Según una encuesta especializada que su proyecto aplicó en el sector profesional del libro, mayoritariamente editores, el 50% de los encuestados se suma al campo de los integrados y considera positiva o muy positiva la intervención de la inteligencia artificial en la industria del libro, mientras que el 20% se mantiene firme en los apocalípticos y la da por negativa. En neutralidad, por desconocimiento, responde nada menos que un 30% de la muestra.
Como puede apreciarse, tanto en el panorama extranjero, con abundantes recursos tecnológicos al alcance de la mano, como en el nuestro, donde la tecnología siempre ha sido insuficiente, partimos de cero, sin previa tradición o referente, y se impone educar –es la palabra– a la mayoría de quienes intervienen en el proceso productivo del libro.

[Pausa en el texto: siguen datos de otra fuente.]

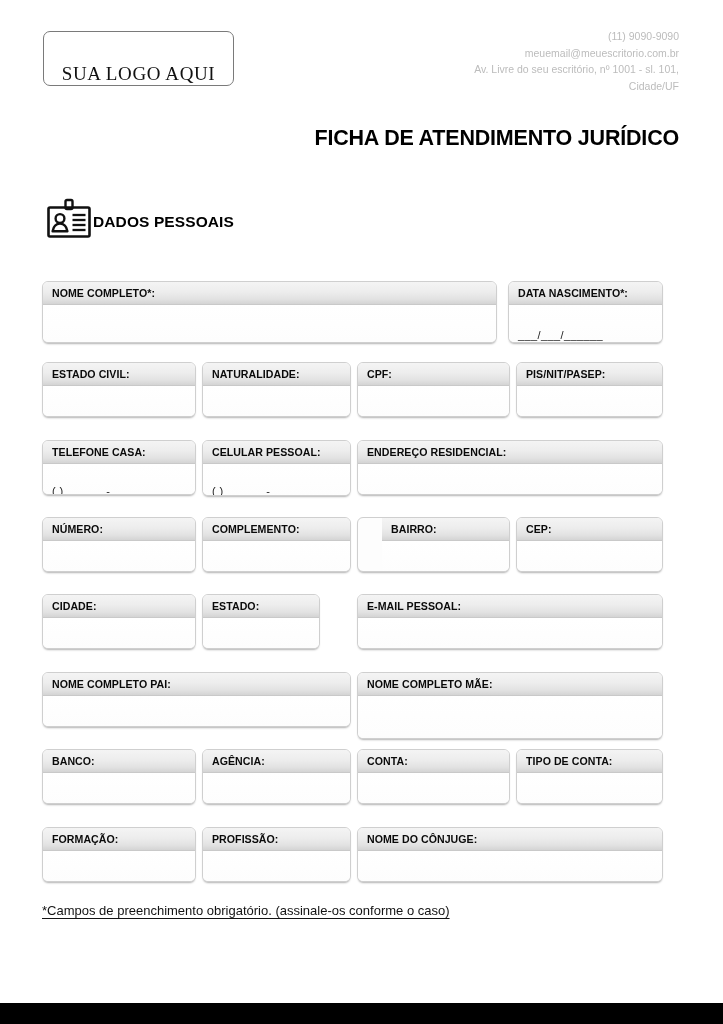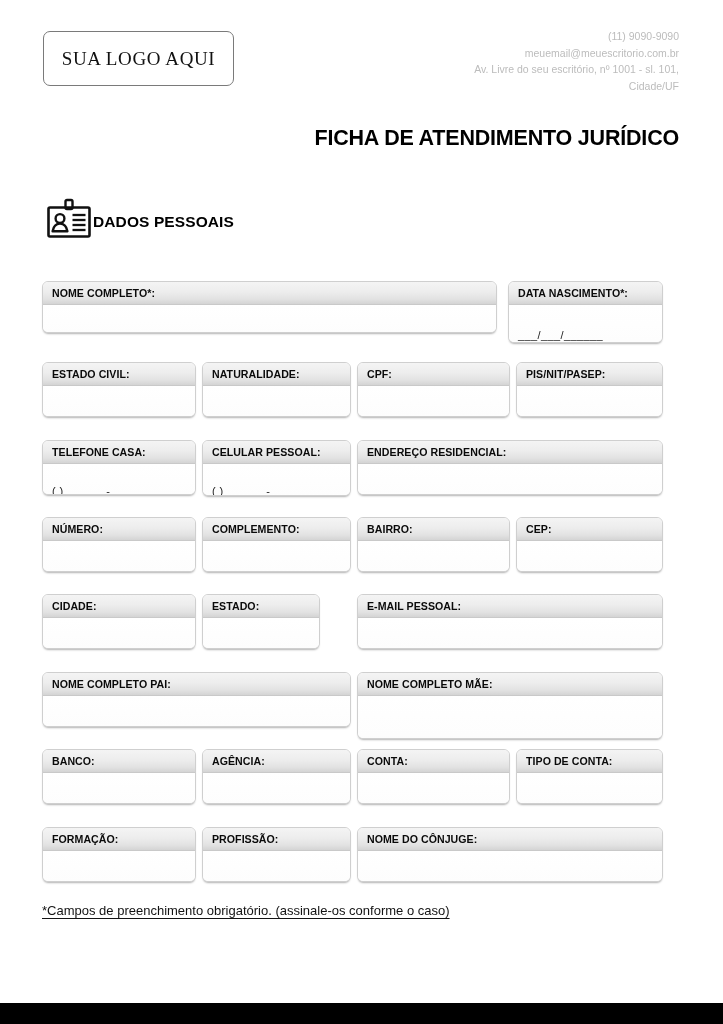"SUA LOGO AQUI" .logo-box { align-items: center -> flex-end }
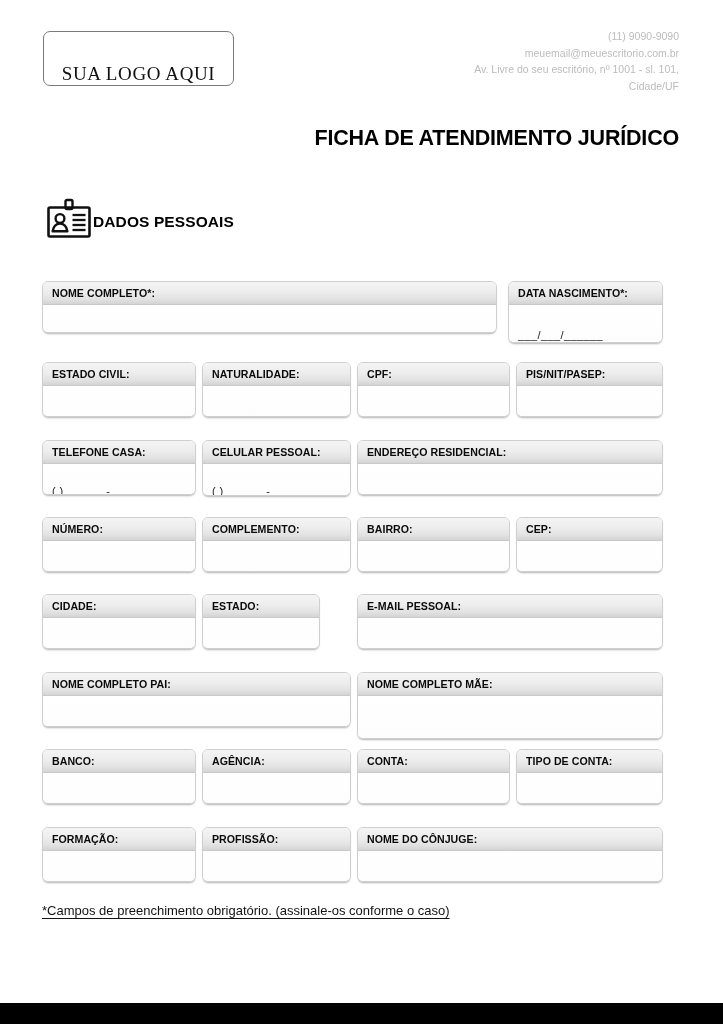"NOME COMPLETO*:" div.field { height: 52px -> 62px }
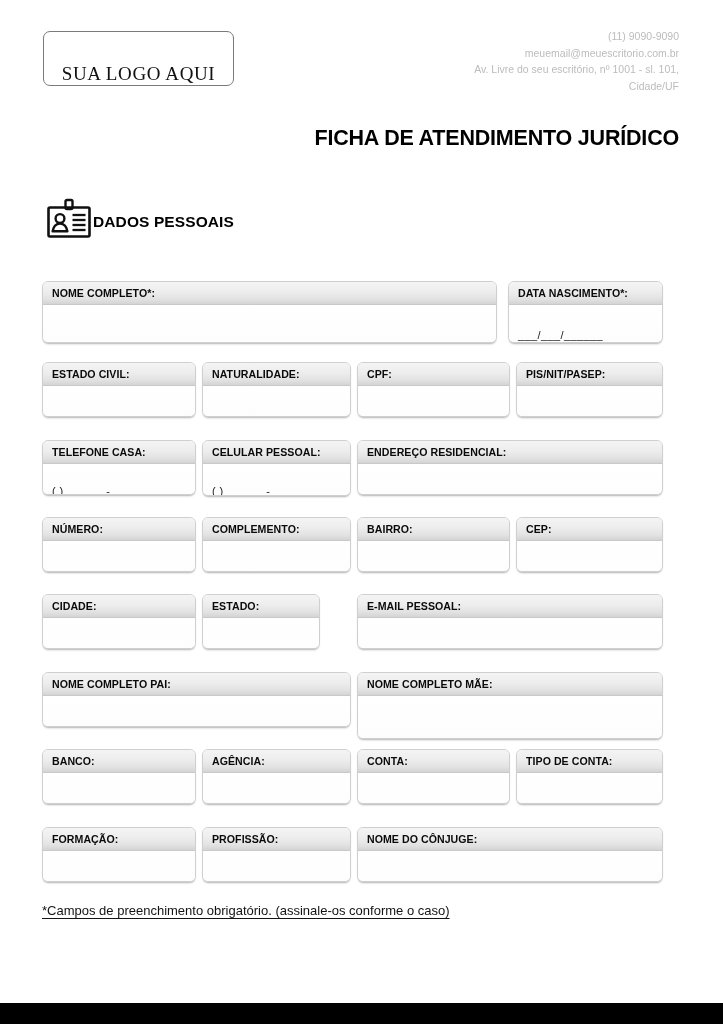"BAIRRO:" div.field { padding-left: none -> 24px }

La encuesta citada destaca que es mayor el porciento de valoración de la inteligencia artificial en el caso del sector editorial, en el que un 56.3% la asume como positiva, en tanto que solo un 13% la rechaza. Cuanta más experiencia tienen los profesionales en el sector editorial, más posibilidades ven en el uso de la inteligencia artificial en su trabajo, indica además este importante estudio.
Los índices de neutralidad, de un 30% nada despreciable, revelan cuán largo y desconocido puede ser el camino, pues ya la mayoría asume como inevitables esos cambios.
Nos urge, y es absolutamente imprescindible, que nuestra producción eleve el rigor editorial del libro electrónico para que este comience a formar parte de una necesidad cultural de nuestra población y, por extensión, de su sistema de intercambio comercial.
Sería imposible, desde luego, si no partimos de aceptar los nuevos elementos que deben acompañar a este producto, que abarcan un espectro amplio y en renovación vertiginosa.
Ante el invento, ya conseguido, del libro electrónico, cabe solo bregar para perfeccionarlo, convertirlo en otra necesidad de nuestros modos de expresión cultural.